Lines from the one containing "subtotal: 225.00 -> 231.00" through the final line of the entries below: reproduce them exactly, all of them and only them.
══ DATA PROVIDED
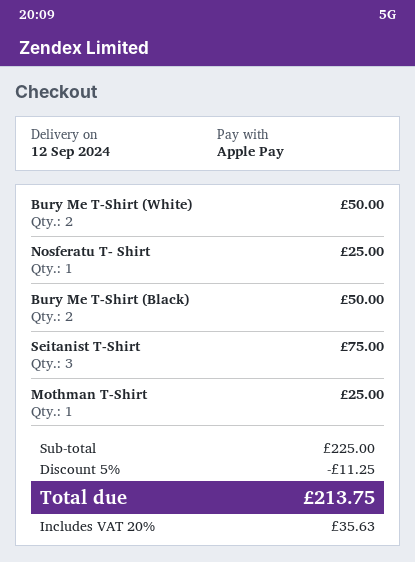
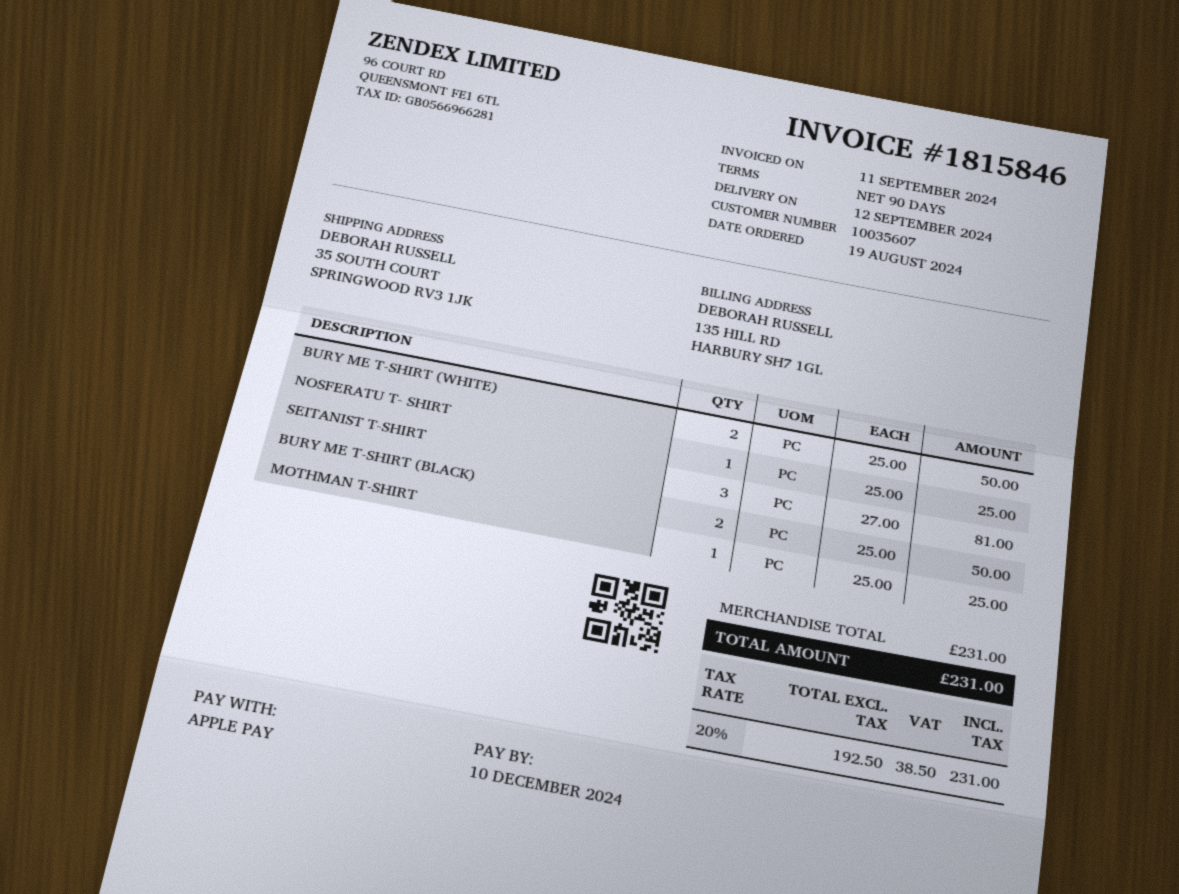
Seitanist T-Shirt: 3 for 75.00 -> 3 for 81.00
subtotal: 225.00 -> 231.00
discount: 5% = 11.25 -> none
tax: 20% = 35.63 -> 20% = 38.50
total: 213.75 -> 231.00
════
## [WRITTEN REPLY]
subtotal: 225.00 -> 231.00
discount: 5% = 11.25 -> none
tax: 20% = 35.63 -> 20% = 38.50
total: 213.75 -> 231.00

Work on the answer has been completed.